A form was used for the analysis to locate the answers to the questions. A three-peer review validated the identification of the answers. In the event of discrepancies, the peer reviewers discussed their reasoning and reached agreements on the selection of responses, thus, approaching 100% verification of the data.
2.5. Phase 5: Data Synthesis
A data extraction form specifically related to the six SLR study questions was used to support the content analysis of the articles based on the study questions. Content analysis is a qualitative technique for making inferences from a focal text in a social context in an objective manner [
40]. Two components were considered, one mechanical and one interpretative [
41], the first involving organizing the data into the study topics, and the second involving determining which data were significant in terms of the research questions. We also worked with source triangulation [
22], where the data were validated in a peer review to check the identification of the answers. Three peer reviewers clarified the information on the topics and questions. They reviewed the information and, in case of discrepancies, reached agreements on answer selections and approached 100% verification of the data.
To synthesize the answers, we developed classifications for the possible graphic representations to be presented in this report. We analyzed the terms, keywords, networks of co-terms, clusters, and concatenation of categories and subcategories to locate the intersections that could be interesting. The data of the analyses are presented in this integrated excel sheet: (Link:
tiny.cc/SLR-OpenEducation).
3. Results
This section presents the results related to the research questions. The tools used for the graphs were Vosviewer and Tableau.
3.1. RQ1. Where Are the Authors of the Studies Located?
The first author of the articles was the one used in the analysis to locate geographically the authors who publish items on open education.
Figure 3 shows that the United States and Spain are where the topic of open education has been most published in the period considered for this study.

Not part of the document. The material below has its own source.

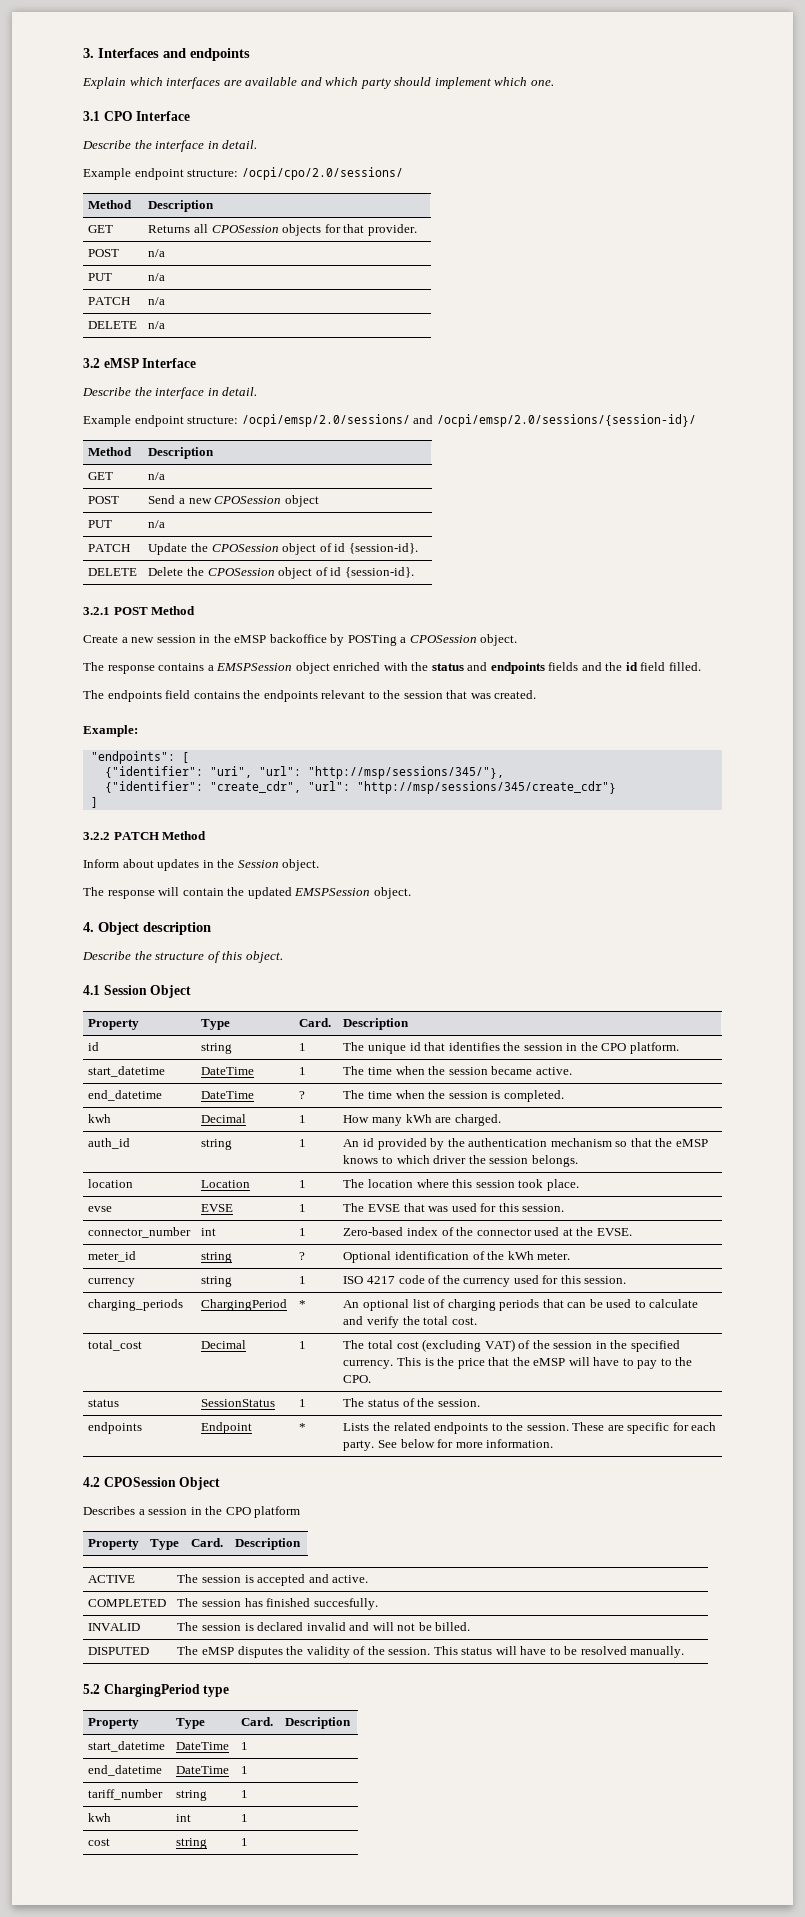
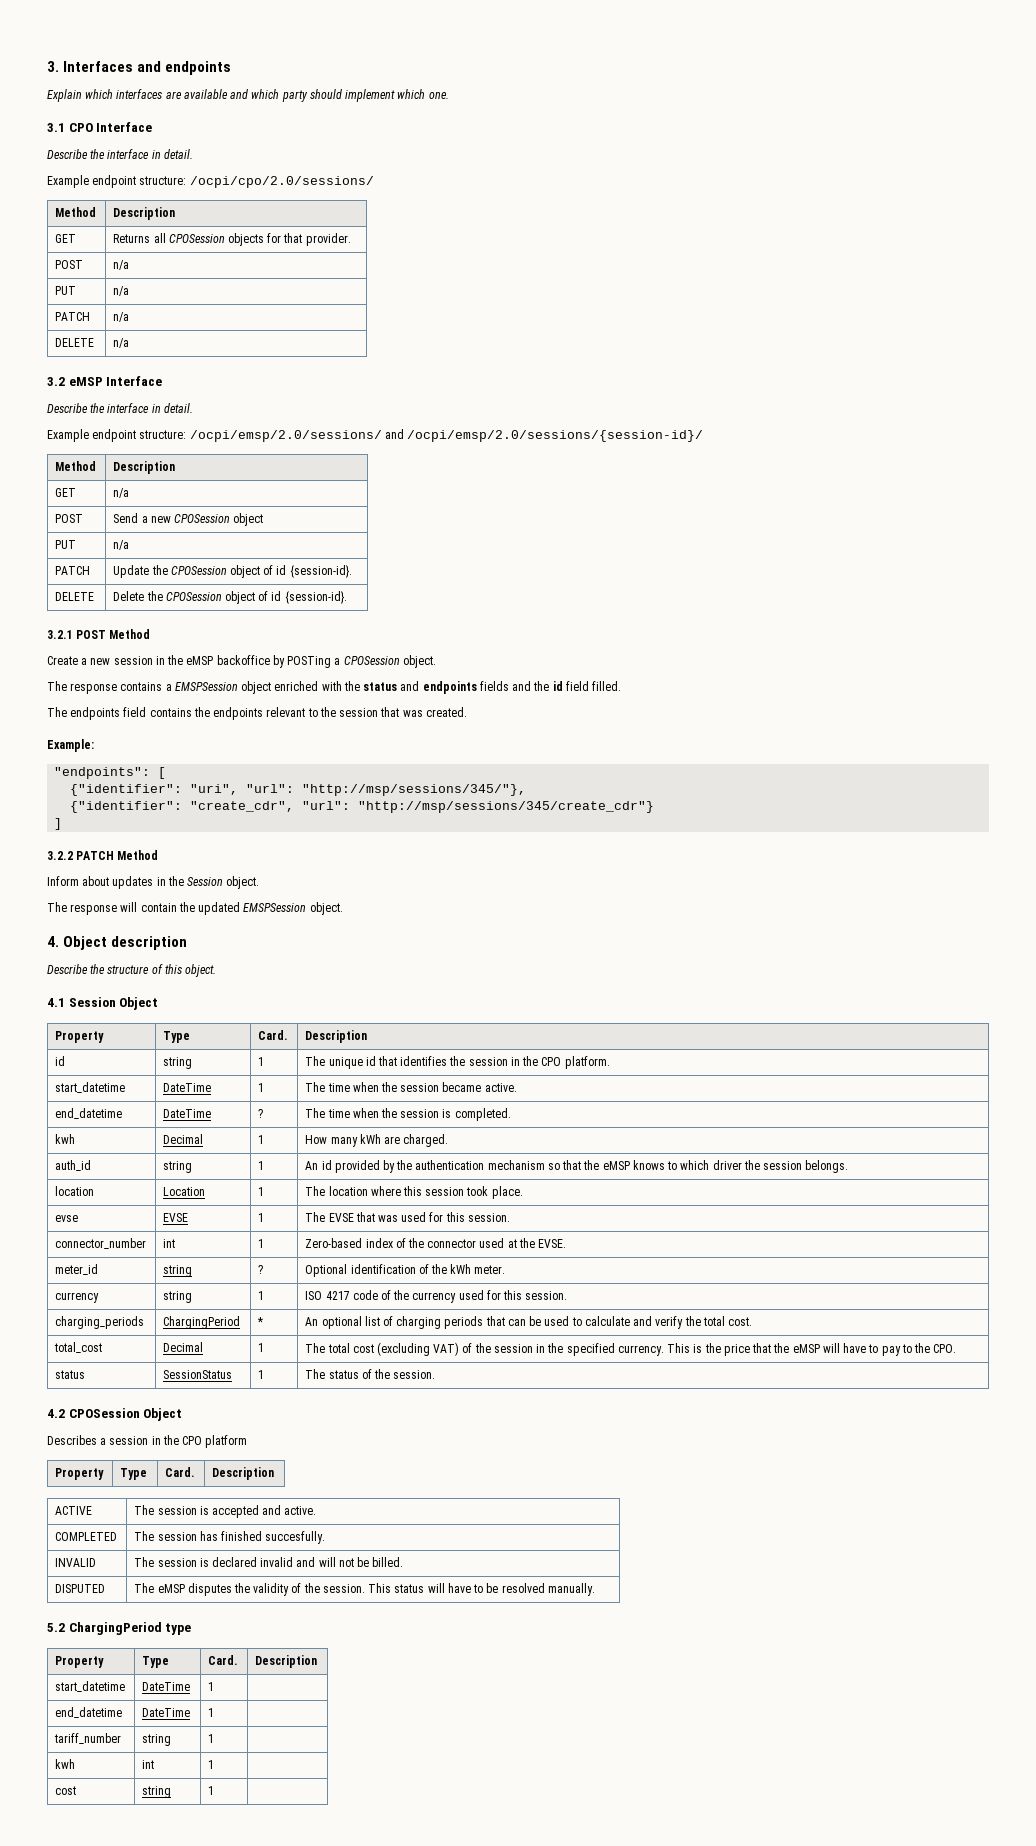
- endpoints | Endpoint | * | Lists the related endpoints to the session. These are specific for each party. See below for more information.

It also highlights the low production in the continents of Africa and Latin America.
The analysis of the author’s locations indicates areas of opportunity for training and research in the regions of the global south, specifically in open education publications. It is precisely in these regions where the increase in open education work could lead to other paths for education. For example, with the recent crisis of the COVID-19 pandemic, millions of students were left without training opportunities, and the lack of platforms, technological mediation, and infrastructure for sharing content became evident. To help with this, open education, with its downloadable content, quality, open books, open courses, and open practices, could be of value in offering new services in education.

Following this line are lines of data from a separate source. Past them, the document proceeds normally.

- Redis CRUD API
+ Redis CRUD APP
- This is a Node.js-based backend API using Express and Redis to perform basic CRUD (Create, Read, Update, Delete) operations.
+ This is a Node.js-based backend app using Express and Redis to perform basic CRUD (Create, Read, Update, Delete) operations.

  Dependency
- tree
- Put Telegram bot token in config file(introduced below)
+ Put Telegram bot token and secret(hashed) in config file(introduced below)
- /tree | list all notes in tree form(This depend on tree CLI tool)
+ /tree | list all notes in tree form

3.2. RQ2. What Are the Most Cited Articles?
The publications were analyzed by the number of citations, and the articles with the highest number of citations were located [
42,
43,
44,
45,
46,
47]. The ID is the article identifier number in the database of this study (
Table 3).
What relationship can be found between the most cited articles on open education and educational innovation? The article contents provide evidence of critical factors that favor working in open education. Examples include (a) dropout rates vs. possibilities of success [
42]; (b) educational innovation data that point to new strategies, such as the creation of open virtual communities and the functioning of open crowds online [
43]; (c) changes in teachers’ perspectives, such as occurred in open practices in Africa, where teachers’ transformation as MOOC designers resulted in changes in attitudes and motivations that were studied [
44]; (d) changes in students’ perceptions of open courses (moving from an online course to an open course generated greater motivation because of the open resources used [
45]). Educational innovation calls for changes that improve outcomes as a result of integrating something new. The most frequently cited articles deal with these value-added changes and provide an opportunity to study the outcomes of these educational innovations: are they new processes, new products, new services, or new knowledge?
3.3. RQ3. In Which Journals Has Open Education Been Published More, and What Are the Q-Levels of the Journals?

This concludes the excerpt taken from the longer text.